What you need to do: Once you find the line with "interested partitions and" in the entries below, print it and each line after it up to and including the line with "Liberation Serif, serif;", exactly, without pictures.

Source information:
--- START ---
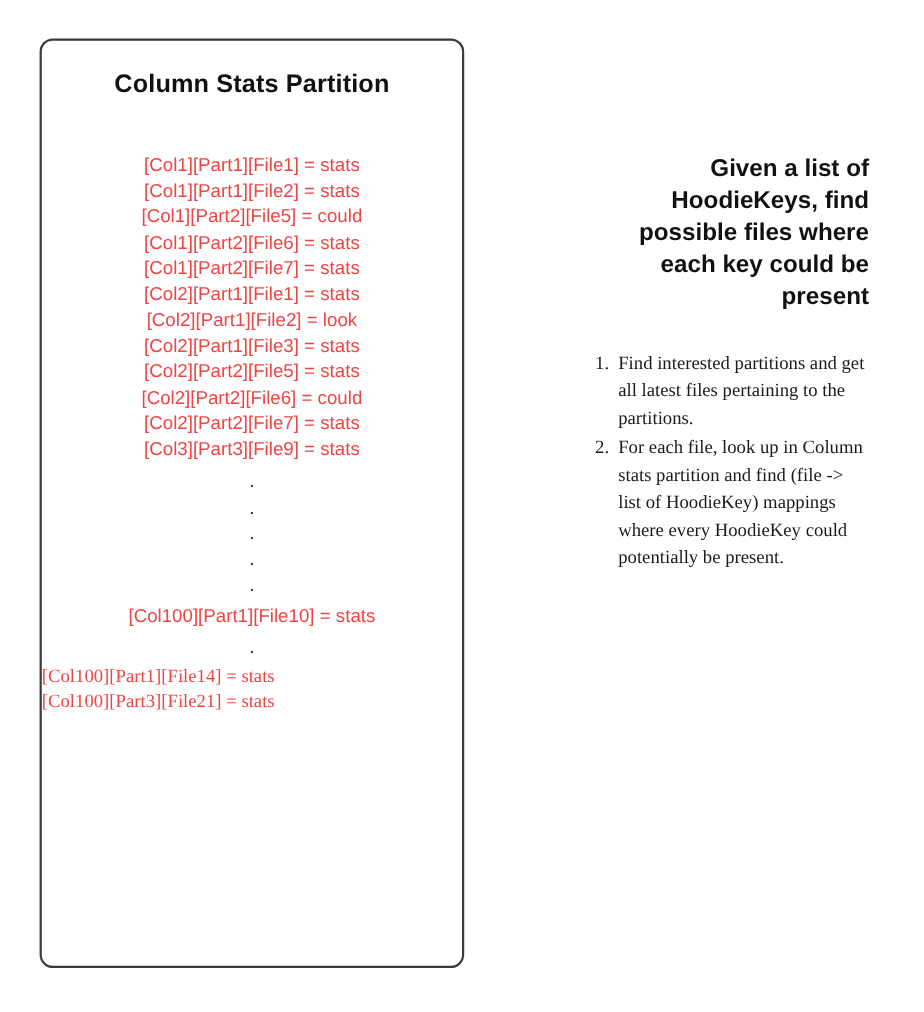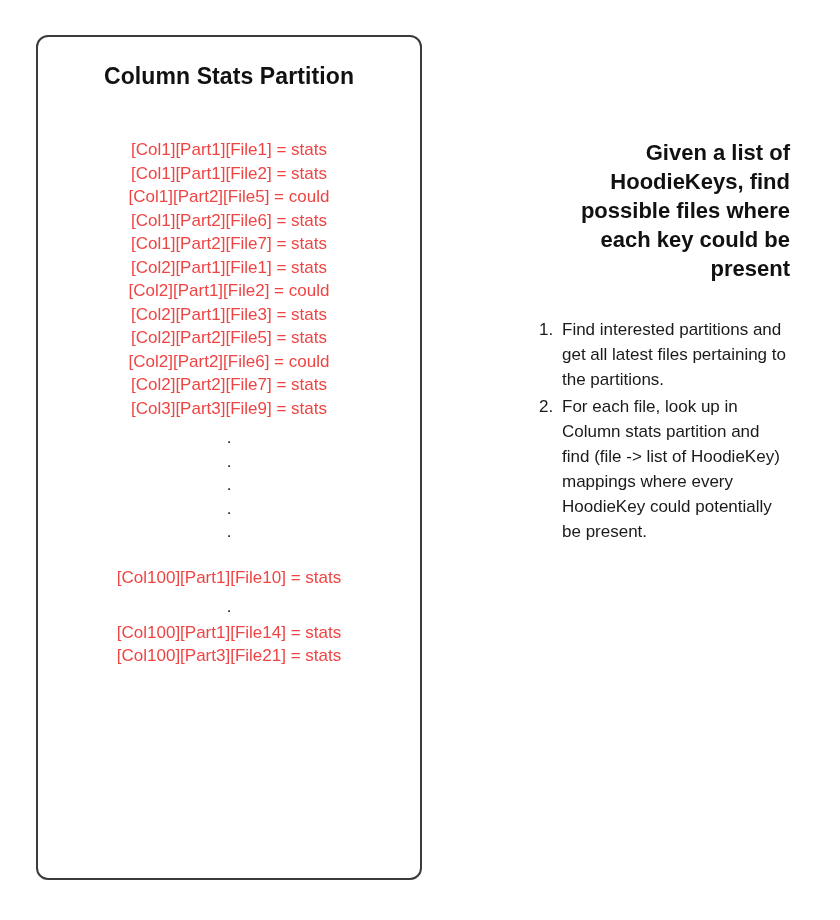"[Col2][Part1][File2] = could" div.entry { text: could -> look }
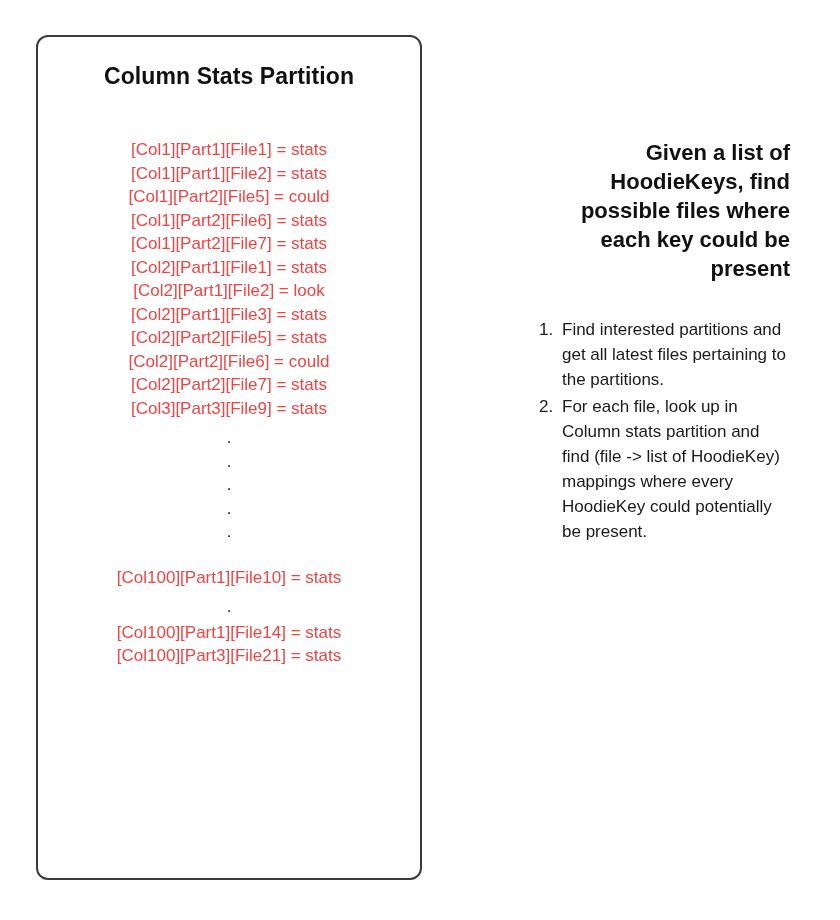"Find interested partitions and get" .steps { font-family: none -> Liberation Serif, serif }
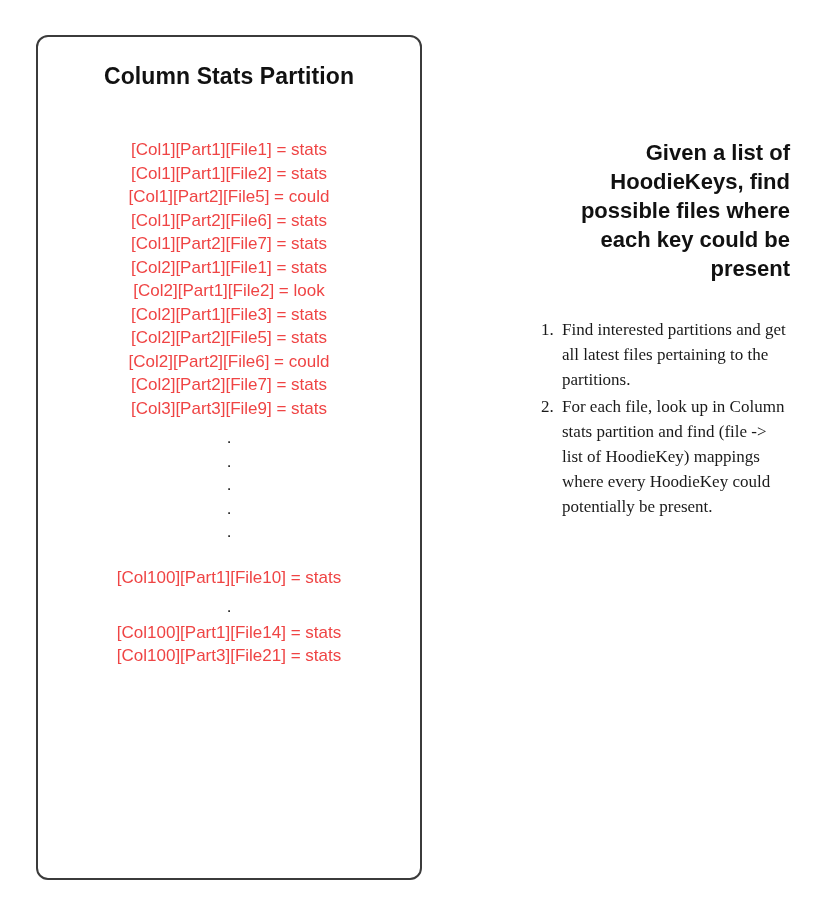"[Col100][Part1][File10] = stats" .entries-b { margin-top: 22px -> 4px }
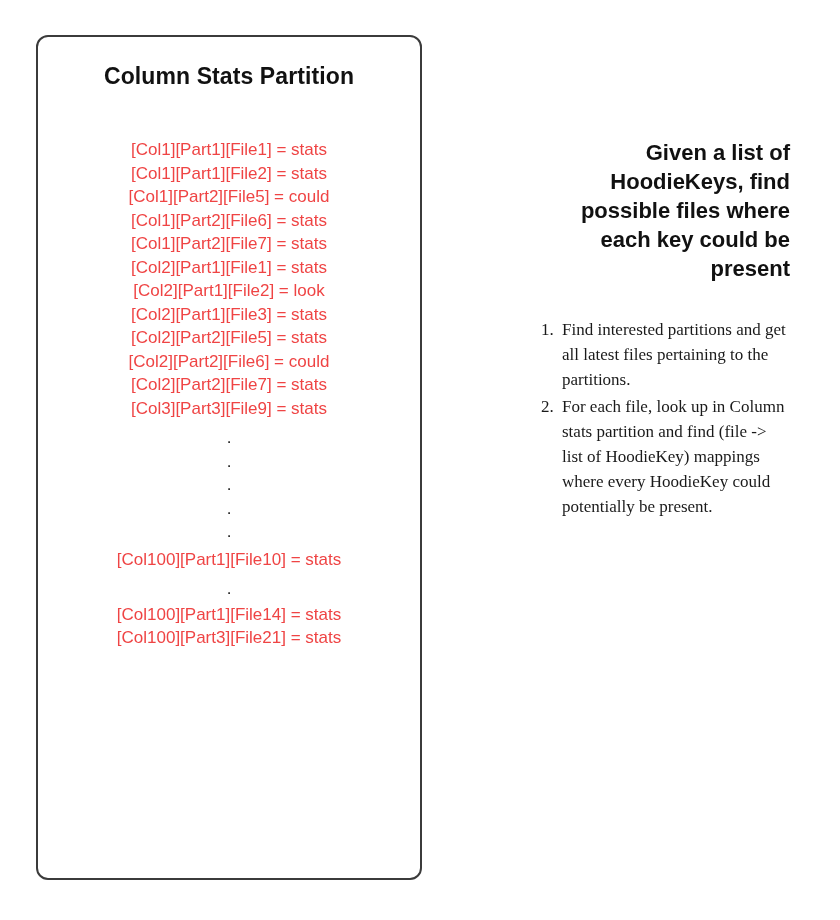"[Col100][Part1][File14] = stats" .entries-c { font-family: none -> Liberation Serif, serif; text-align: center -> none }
--- END ---
--- START ---
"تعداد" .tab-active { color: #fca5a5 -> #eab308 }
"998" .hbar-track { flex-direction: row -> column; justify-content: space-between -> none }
--- END ---
Solution for this exercise:
"Find interested partitions and get" .steps { font-family: none -> Liberation Serif, serif }
"[Col100][Part1][File10] = stats" .entries-b { margin-top: 22px -> 4px }
"[Col100][Part1][File14] = stats" .entries-c { font-family: none -> Liberation Serif, serif; text-align: center -> none }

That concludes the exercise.